Your BCBA® may ask you to do any number of ridiculous activities: tell your child maybe later, tell them to clap their hands, have them repeat nonsense syllables three times in a row. Just remember that there is a reason for every intervention. Recall those core dimensions of Behavior Analysis we mentioned earlier? One of them is “effective.” This means that BCBAs® only implement interventions that are proven to work based on research. And that research is peer reviewed, scrutinized, and validated several times over before it is accepted as a practice. Despite the evidence, you may feel like you are wasting your time or that it is not working. That is normal. BCBAs® expect there to be a bit of a lag between when the intervention starts and when progress is more noticeable. You can definitely teach new skills to your child, but it is going to take time. Your child will have to unlearn all of their usual ways to get what they need or what they want in order to make room for the new skills that you are trying to teach. Think about how long it takes you to pick up a new habit. It is the same way for your child.

We Made It!

From the day that you received a diagnosis of ASD for your child, you have been on a journey. That journey may have brought you to the field of ABA. Perhaps you are involved in a treatment regimen now. Maybe you are reading this blog trying to see if ABA would a good fit for you and your family. BCBAs® do a lot of strange things, but all in the name of helping your child grow and have the best developmental experience possible. Additionally, they are here to be a guide on the journey. Speaking as a BCBA®, I have had the honor and privilege of working with some of the most hard working and dedicated families. I have laughed and cried with them. I have joined them in celebrating the major milestones, and shared in their frustration over less than effective interventions. I have written my fair share of strange behavior plans and have had the look of utter bewilderment pass over my parents’ faces. Despite this, we were able to make effective change because we worked together as a team through the ups and downs. We may do strange things, but together they will become great things. In the words of Derice Bannock: “Cool runnings. Peace be the journey.”

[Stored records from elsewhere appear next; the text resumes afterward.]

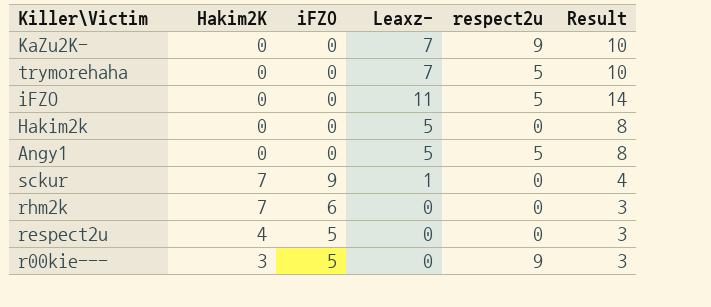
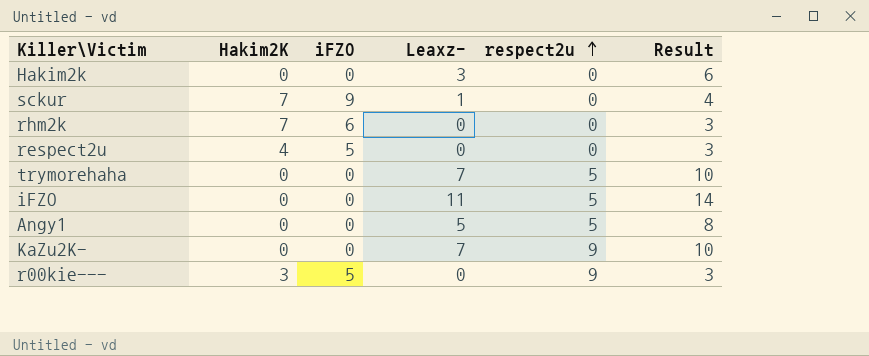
row order: none -> respect2u ascending
Hakim2k | Leaxz-: 5 -> 3
Hakim2k | Result: 8 -> 6

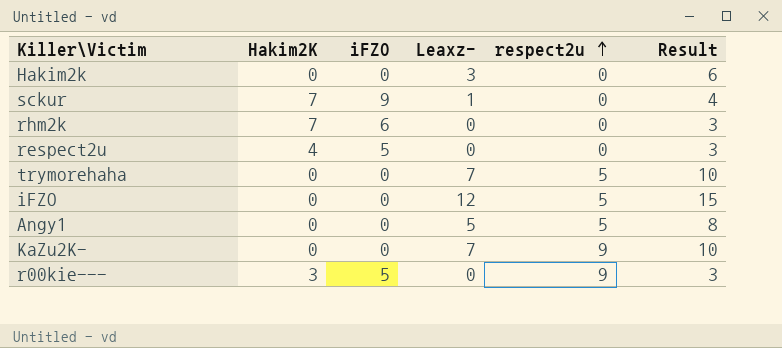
iFZO | Leaxz-: 11 -> 12
iFZO | Result: 14 -> 15

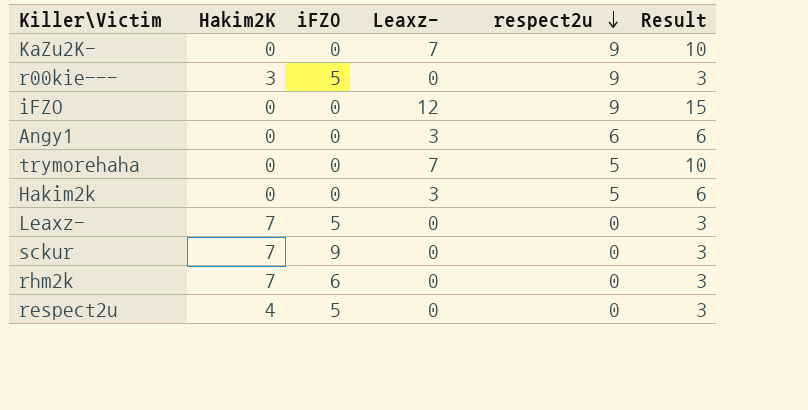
row order: respect2u ascending -> respect2u descending
iFZO | respect2u: 5 -> 9
Angy1 | Leaxz-: 5 -> 3
Angy1 | respect2u: 5 -> 6
Angy1 | Result: 8 -> 6
Hakim2k | respect2u: 0 -> 5
row Leaxz-: none -> 7 | 5 | 0 | 0 | 3
sckur | Leaxz-: 1 -> 0
sckur | Result: 4 -> 3

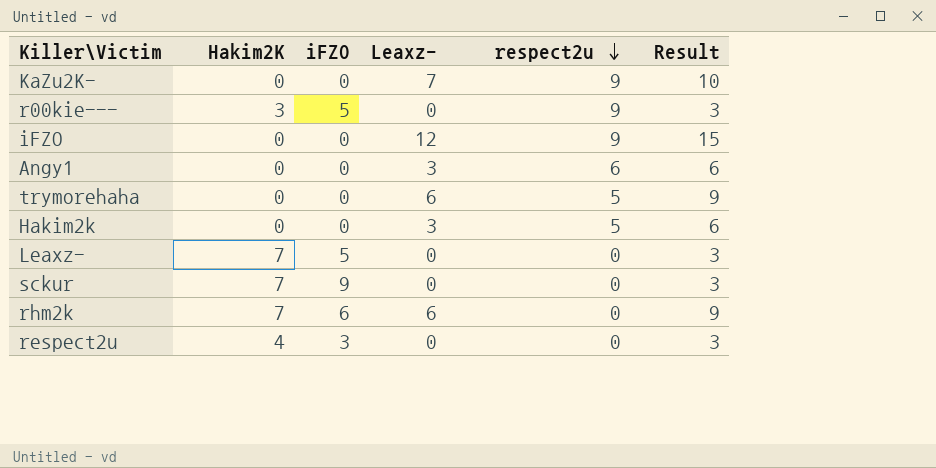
trymorehaha | Leaxz-: 7 -> 6
trymorehaha | Result: 10 -> 9
rhm2k | Leaxz-: 0 -> 6
rhm2k | Result: 3 -> 9
respect2u | iFZO: 5 -> 3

  • Foxx, R.M. (2008). Applied behavior analysis treatment of autism: The state of the art. Child and Adolescent Psychiatric Clinics of North America, 17(4), 821-834.
  • Dickinson, A., & Wit, S.D. (2003). The interaction between discriminative stimuli and outcomes during instrumental learning. The Quarterly Journal of Experimental Psychology 56B(1), 127-130.

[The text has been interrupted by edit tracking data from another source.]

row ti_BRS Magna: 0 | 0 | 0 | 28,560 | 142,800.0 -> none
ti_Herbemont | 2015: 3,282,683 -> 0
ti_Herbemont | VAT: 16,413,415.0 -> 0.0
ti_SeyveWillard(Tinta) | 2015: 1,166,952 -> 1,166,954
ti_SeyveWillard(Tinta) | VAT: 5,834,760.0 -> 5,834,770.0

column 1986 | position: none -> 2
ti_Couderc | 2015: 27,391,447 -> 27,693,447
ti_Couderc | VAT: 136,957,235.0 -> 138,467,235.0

  • Iwata, B.A., Dorsey, M.F., Slifer, K.J., Bauman, K.E., & Richman, G.S. (1994). Toward a functional analysis of self-injury. Journal of Applied Behavior Analysis, 27(2), 197-209.
  • Lerman, D.C., Valentino, A.L., & LeBlanc, L.A. (2016). Discrete trial training. Early Intervention for Young Children with Autism Spectrum Disorder, 47-83.
  • Mueller, M.M., Palkovic, C.M., & Maynard, C.S. (2007). Errorless learning: review and practical application for teaching children with pervasive developmental disorders. Psychology in the Schools, 44(7), 691-700.